(Web document revisions)

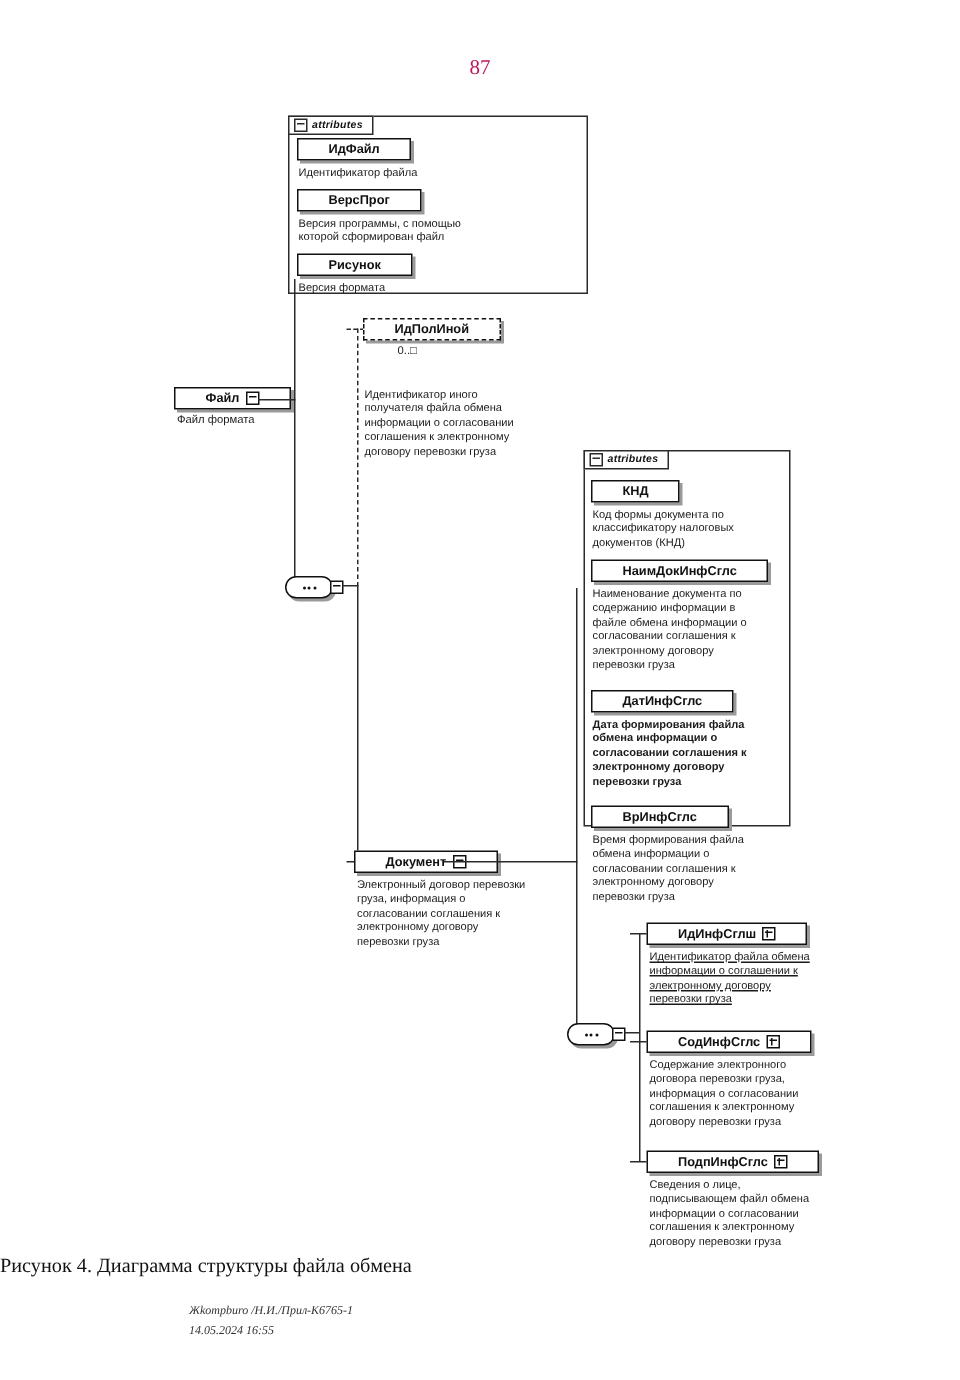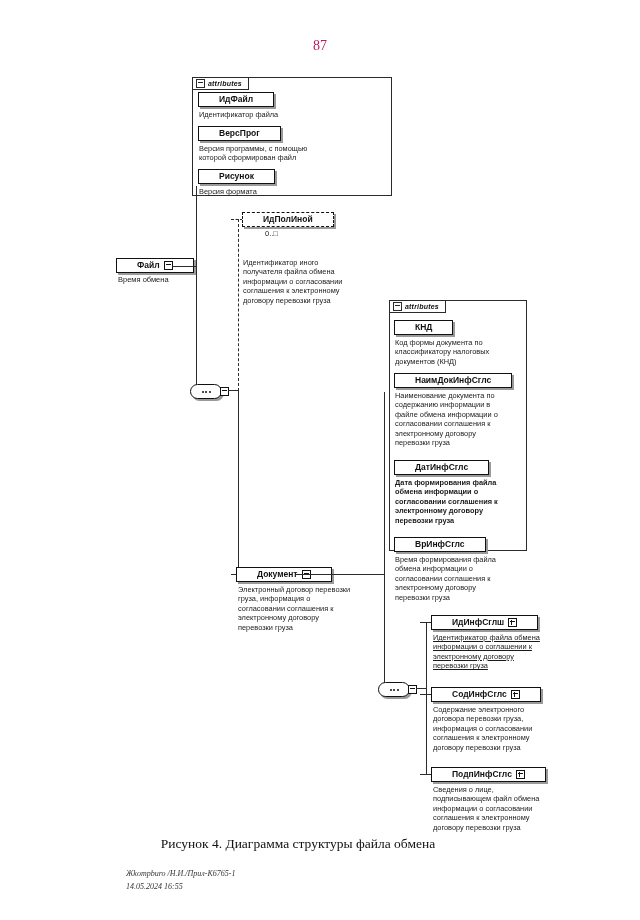--- a/index.html
+++ b/index.html
@@ -74,21 +74,21 @@
   .seq i{display:block;width:2px;height:2px;background:#111;border-radius:50%;}
   .seq .knob{
     position:absolute;right:-8px;top:2px;width:7px;height:7px;
     border:1px solid #111;background:#fff;
   }
   .seq .knob:before{
     content:"";position:absolute;left:1px;right:1px;top:2px;border-top:1px solid #111;
   }
   
   .caption{
-    position:absolute;left:0;width:596px;text-align:center;
+    position:absolute;left:0;width:596px;text-align:left;
     font-family:"Liberation Serif", serif;font-size:13.5px;color:#111;
   }
   .footer{
     position:absolute;font-family:"Liberation Serif", serif;
     font-size:8px;font-style:italic;color:#333;line-height:10.5px;
     white-space:pre-line;
   }
 </style>
 </head>
 <body>
@@ -114,21 +114,21 @@
 которой сформирован файл</div>
 
 <div class="chip" style="left:198px;top:169px;">
   <span>Рисунок</span>
 </div>
 <div class="desc" style="left:199px;top:187px;width:185px;">Версия формата</div>
 
 <div class="chip" style="left:116px;top:258px;">
   <span>Файл</span><span class="pm"></span>
 </div>
-<div class="card" style="left:118px;top:275px;">Время обмена</div>
+<div class="card" style="left:118px;top:275px;">Файл формата</div>
 
 <div class="ln h" style="left:172px;top:266px;width:24px;"></div>
 <div class="ln v" style="left:196px;top:186px;height:81px;"></div>
 <div class="ln v" style="left:196px;top:266px;height:125px;"></div>
 
 <div class="seq" style="left:190px;top:384px;">
   <i></i>
   <i></i>
   <i></i>
   <span class="knob"></span>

# Exercise instructions:
Print the data again, word for word, without any pictures.

# Response below:
--- a/index.html
+++ b/index.html
@@ -74,21 +74,21 @@
   .seq i{display:block;width:2px;height:2px;background:#111;border-radius:50%;}
   .seq .knob{
     position:absolute;right:-8px;top:2px;width:7px;height:7px;
     border:1px solid #111;background:#fff;
   }
   .seq .knob:before{
     content:"";position:absolute;left:1px;right:1px;top:2px;border-top:1px solid #111;
   }
   
   .caption{
-    position:absolute;left:0;width:596px;text-align:center;
+    position:absolute;left:0;width:596px;text-align:left;
     font-family:"Liberation Serif", serif;font-size:13.5px;color:#111;
   }
   .footer{
     position:absolute;font-family:"Liberation Serif", serif;
     font-size:8px;font-style:italic;color:#333;line-height:10.5px;
     white-space:pre-line;
   }
 </style>
 </head>
 <body>
@@ -114,21 +114,21 @@
 которой сформирован файл</div>
 
 <div class="chip" style="left:198px;top:169px;">
   <span>Рисунок</span>
 </div>
 <div class="desc" style="left:199px;top:187px;width:185px;">Версия формата</div>
 
 <div class="chip" style="left:116px;top:258px;">
   <span>Файл</span><span class="pm"></span>
 </div>
-<div class="card" style="left:118px;top:275px;">Время обмена</div>
+<div class="card" style="left:118px;top:275px;">Файл формата</div>
 
 <div class="ln h" style="left:172px;top:266px;width:24px;"></div>
 <div class="ln v" style="left:196px;top:186px;height:81px;"></div>
 <div class="ln v" style="left:196px;top:266px;height:125px;"></div>
 
 <div class="seq" style="left:190px;top:384px;">
   <i></i>
   <i></i>
   <i></i>
   <span class="knob"></span>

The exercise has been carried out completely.